A resposta é sim. A distância geográfica entre os pais, mesmo quando envolve países diferentes, não é, por si só, motivo para afastar o regime de guarda compartilhada previsto na legislação brasileira.
Desde a Lei 13.058/2014, a guarda compartilhada é a regra no ordenamento jurídico brasileiro, devendo ser aplicada sempre que ambos os genitores estiverem aptos a exercer o poder familiar. O Código Civil, em seus artigos 1.583 a 1.590, disciplina o tema com foco no melhor interesse da criança.
A Constituição Federal, no artigo 227, e o Estatuto da Criança e do Adolescente, no artigo 19, reforçam o direito da criança à convivência familiar com ambos os genitores, independentemente da distância que os separe.
Um equívoco comum é associar a guarda compartilhada à divisão igualitária do tempo físico com a criança.
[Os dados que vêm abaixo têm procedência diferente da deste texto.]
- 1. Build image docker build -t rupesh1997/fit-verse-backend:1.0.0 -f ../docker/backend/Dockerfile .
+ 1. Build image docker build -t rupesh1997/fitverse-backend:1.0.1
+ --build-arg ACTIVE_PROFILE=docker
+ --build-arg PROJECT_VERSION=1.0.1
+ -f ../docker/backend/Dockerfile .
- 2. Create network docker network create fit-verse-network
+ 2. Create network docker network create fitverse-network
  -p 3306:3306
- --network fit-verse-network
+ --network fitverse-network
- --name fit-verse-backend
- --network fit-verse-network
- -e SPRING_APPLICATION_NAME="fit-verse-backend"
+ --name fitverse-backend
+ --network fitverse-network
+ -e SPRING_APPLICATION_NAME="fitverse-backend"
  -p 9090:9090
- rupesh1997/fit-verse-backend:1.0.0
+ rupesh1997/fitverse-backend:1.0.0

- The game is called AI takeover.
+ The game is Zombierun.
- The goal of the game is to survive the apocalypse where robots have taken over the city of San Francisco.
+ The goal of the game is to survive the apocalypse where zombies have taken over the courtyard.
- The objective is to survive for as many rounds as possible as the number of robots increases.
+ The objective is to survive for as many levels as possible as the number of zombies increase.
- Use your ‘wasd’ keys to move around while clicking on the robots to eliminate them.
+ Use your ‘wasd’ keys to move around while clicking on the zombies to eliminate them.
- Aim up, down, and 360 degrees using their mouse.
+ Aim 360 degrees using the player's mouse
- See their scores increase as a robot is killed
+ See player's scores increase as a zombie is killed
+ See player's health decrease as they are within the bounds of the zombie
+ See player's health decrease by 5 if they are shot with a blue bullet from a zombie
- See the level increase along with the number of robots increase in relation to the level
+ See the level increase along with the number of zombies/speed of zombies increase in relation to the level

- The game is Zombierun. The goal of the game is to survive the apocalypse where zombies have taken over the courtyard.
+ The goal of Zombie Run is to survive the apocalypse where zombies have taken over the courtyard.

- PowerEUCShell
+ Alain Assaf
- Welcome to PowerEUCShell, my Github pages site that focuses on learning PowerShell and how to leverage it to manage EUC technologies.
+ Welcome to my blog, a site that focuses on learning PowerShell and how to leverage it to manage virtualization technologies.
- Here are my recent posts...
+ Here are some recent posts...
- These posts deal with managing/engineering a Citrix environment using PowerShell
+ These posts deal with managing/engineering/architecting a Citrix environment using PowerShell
Na prática, o regime compartilhado trata da divisão de responsabilidades e decisões sobre a vida do filho, não necessariamente da residência conjunta.
Isso significa que pai e mãe podem exercer a guarda compartilhada participando ativamente de decisões sobre saúde, educação e rotina, mesmo residindo em países diferentes, com apoio de recursos tecnológicos de comunicação.
A Terceira Turma do Superior Tribunal de Justiça, em julgamento relatado pela ministra Nancy Andrighi, decidido em fevereiro de 2023, consolidou esse entendimento de forma expressa e favorável às famílias transnacionais.
Segundo a relatora, “na guarda compartilhada, não se exige a custódia física conjunta da criança, motivo pelo qual é possível que esse regime seja fixado mesmo quando os pais morem em países diferentes”.
A ministra destacou ainda que essa flexibilidade não afasta a convivência da criança com ambos os genitores, tampouco a divisão de responsabilidades, que pode ser exercida com o suporte de videochamadas e outros meios tecnológicos de conversação.
No caso analisado, o tribunal manteve a mudança da criança para o exterior ao lado da mãe, fixando um plano de convivência com retorno periódico ao Brasil e contato tecnológico frequente com o pai.
Mesmo na guarda compartilhada internacional, a lei recomenda a fixação de uma residência principal para a criança, evitando a chamada guarda alternada, que divide fisicamente o tempo entre duas casas de forma rígida.
O plano de convivência deve prever, de forma detalhada, os períodos de retorno ao Brasil, geralmente concentrados em férias escolares, além dos meios de contato remoto entre a criança e o genitor que reside no exterior.
Quando a mudança de país ocorre sem autorização judicial ou consentimento do outro genitor, a situação pode configurar retenção ou subtração ilícita de menor, tema regulado pela Convenção da Haia de 1980, internalizada pelo Decreto 3.413/2000.
Por isso, qualquer alteração de residência internacional da criança deve ser formalizada judicialmente ou por acordo escrito entre os genitores, evitando riscos de medidas de busca e restituição em âmbito internacional.
Além da guarda em si, viagens internacionais de crianças exigem autorização do genitor que não acompanha o filho, conforme normas do Conselho Nacional de Justiça, mesmo quando já existe guarda compartilhada estabelecida.
Manter esse procedimento em dia evita transtornos em aeroportos e fronteiras, e reforça a segurança jurídica de ambos os genitores diante de deslocamentos frequentes entre os países.
A guarda compartilhada entre pais que residem em países diferentes é juridicamente possível e reconhecida pelos tribunais brasileiros, desde que estruturada com responsabilidade, planejamento e respeito ao melhor interesse da criança.
Cada situação familiar possui particularidades que exigem análise individualizada, especialmente quando envolvem mais de um sistema jurídico, questões de residência e viagens internacionais. Um acompanhamento jurídico específico é sempre recomendável nesses casos.